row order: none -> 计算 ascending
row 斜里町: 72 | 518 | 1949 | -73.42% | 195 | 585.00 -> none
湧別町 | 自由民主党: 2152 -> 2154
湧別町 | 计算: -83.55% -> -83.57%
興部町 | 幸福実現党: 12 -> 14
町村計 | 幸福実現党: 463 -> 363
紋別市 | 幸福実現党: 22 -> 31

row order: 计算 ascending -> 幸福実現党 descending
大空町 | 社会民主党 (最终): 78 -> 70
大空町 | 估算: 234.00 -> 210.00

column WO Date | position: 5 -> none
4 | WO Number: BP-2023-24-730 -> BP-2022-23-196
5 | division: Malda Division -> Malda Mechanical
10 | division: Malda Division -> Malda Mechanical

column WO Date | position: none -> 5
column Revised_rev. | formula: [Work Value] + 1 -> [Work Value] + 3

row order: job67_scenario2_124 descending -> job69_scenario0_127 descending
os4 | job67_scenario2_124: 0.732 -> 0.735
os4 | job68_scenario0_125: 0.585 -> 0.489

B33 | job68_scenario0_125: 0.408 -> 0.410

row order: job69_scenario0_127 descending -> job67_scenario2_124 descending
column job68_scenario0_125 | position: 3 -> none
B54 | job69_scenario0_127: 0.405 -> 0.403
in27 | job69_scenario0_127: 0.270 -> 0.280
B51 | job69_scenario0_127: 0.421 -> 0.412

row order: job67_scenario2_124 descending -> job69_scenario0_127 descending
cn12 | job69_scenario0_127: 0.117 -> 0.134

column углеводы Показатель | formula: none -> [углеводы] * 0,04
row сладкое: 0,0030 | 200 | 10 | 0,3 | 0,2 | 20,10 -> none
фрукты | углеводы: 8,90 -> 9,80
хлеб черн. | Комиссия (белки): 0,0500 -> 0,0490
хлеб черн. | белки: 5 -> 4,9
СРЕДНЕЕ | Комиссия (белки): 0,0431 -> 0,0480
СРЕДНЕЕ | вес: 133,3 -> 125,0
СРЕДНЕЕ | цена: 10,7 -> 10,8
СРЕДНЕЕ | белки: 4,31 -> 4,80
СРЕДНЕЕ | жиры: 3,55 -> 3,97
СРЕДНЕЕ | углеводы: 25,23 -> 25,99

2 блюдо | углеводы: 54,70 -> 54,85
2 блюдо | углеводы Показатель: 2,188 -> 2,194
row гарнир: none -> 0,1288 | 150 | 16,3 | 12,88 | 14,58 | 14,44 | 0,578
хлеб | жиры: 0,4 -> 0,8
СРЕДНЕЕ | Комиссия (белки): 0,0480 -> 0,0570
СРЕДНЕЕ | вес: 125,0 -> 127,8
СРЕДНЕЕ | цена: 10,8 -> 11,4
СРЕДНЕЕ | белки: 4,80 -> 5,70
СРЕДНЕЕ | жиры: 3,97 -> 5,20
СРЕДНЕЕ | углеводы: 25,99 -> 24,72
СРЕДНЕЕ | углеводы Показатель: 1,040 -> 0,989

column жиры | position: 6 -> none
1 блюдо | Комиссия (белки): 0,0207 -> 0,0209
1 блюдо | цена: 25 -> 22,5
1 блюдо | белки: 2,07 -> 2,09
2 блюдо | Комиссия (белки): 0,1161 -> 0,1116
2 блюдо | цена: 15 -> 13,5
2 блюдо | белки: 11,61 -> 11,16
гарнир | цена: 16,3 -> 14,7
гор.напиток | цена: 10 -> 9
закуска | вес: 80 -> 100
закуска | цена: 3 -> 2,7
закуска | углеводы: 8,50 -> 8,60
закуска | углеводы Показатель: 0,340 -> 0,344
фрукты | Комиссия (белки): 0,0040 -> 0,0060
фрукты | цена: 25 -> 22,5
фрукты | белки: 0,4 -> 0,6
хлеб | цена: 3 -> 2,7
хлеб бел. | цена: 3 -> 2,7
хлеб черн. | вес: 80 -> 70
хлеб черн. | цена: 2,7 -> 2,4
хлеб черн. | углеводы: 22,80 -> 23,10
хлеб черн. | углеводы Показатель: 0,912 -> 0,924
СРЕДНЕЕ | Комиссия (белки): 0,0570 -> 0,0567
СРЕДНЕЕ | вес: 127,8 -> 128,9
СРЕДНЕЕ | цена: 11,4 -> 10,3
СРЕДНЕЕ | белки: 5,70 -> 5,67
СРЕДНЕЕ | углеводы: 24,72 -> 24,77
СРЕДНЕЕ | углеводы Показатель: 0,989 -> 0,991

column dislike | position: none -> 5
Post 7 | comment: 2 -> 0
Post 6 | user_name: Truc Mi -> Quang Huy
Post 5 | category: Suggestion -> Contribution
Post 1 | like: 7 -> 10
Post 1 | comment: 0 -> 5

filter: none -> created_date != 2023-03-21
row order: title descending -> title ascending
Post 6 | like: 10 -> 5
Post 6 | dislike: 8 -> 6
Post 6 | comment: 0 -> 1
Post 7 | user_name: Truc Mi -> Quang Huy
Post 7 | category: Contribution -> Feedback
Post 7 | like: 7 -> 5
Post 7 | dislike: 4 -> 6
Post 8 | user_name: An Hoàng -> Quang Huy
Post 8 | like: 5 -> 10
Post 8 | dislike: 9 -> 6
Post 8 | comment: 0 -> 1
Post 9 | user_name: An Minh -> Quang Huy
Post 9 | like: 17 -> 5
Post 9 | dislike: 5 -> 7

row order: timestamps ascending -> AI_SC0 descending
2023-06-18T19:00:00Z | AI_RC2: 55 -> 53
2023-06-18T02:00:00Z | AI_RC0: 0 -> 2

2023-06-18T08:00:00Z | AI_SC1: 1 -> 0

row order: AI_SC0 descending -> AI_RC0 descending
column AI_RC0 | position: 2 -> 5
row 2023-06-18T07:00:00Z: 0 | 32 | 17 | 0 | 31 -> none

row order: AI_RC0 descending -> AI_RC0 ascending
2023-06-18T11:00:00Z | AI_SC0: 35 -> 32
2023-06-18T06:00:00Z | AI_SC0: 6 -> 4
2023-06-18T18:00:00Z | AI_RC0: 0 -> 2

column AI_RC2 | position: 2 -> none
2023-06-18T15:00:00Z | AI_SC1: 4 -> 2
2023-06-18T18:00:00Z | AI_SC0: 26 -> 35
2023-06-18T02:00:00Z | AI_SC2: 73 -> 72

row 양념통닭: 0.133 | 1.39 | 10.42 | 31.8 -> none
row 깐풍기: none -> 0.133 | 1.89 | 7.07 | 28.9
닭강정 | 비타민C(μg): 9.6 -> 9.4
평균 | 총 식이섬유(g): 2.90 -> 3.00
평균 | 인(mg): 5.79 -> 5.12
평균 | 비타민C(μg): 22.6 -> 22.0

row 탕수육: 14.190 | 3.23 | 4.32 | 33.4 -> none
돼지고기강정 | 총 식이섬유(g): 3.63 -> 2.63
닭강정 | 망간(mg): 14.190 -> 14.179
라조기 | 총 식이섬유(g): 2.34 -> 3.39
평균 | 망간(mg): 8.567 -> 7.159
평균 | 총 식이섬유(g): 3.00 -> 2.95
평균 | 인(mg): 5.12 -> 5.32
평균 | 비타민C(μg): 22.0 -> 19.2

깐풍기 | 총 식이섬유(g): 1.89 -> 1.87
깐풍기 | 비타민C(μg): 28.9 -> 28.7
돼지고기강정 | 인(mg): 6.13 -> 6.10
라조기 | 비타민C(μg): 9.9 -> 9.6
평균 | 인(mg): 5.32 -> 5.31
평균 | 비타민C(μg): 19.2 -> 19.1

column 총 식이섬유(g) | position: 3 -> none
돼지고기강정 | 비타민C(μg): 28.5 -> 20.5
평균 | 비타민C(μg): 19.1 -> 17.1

■ **WHAT THE EXERCISE ASKS**: Retype only this portion of the data above: the line containing "column жиры | position: 6 -> none", the line containing "Post 1 | comment: 0 -> 5", and all lines between them, exactly.

■ **COMPLETED TASK**:
column жиры | position: 6 -> none
1 блюдо | Комиссия (белки): 0,0207 -> 0,0209
1 блюдо | цена: 25 -> 22,5
1 блюдо | белки: 2,07 -> 2,09
2 блюдо | Комиссия (белки): 0,1161 -> 0,1116
2 блюдо | цена: 15 -> 13,5
2 блюдо | белки: 11,61 -> 11,16
гарнир | цена: 16,3 -> 14,7
гор.напиток | цена: 10 -> 9
закуска | вес: 80 -> 100
закуска | цена: 3 -> 2,7
закуска | углеводы: 8,50 -> 8,60
закуска | углеводы Показатель: 0,340 -> 0,344
фрукты | Комиссия (белки): 0,0040 -> 0,0060
фрукты | цена: 25 -> 22,5
фрукты | белки: 0,4 -> 0,6
хлеб | цена: 3 -> 2,7
хлеб бел. | цена: 3 -> 2,7
хлеб черн. | вес: 80 -> 70
хлеб черн. | цена: 2,7 -> 2,4
хлеб черн. | углеводы: 22,80 -> 23,10
хлеб черн. | углеводы Показатель: 0,912 -> 0,924
СРЕДНЕЕ | Комиссия (белки): 0,0570 -> 0,0567
СРЕДНЕЕ | вес: 127,8 -> 128,9
СРЕДНЕЕ | цена: 11,4 -> 10,3
СРЕДНЕЕ | белки: 5,70 -> 5,67
СРЕДНЕЕ | углеводы: 24,72 -> 24,77
СРЕДНЕЕ | углеводы Показатель: 0,989 -> 0,991

column dislike | position: none -> 5
Post 7 | comment: 2 -> 0
Post 6 | user_name: Truc Mi -> Quang Huy
Post 5 | category: Suggestion -> Contribution
Post 1 | like: 7 -> 10
Post 1 | comment: 0 -> 5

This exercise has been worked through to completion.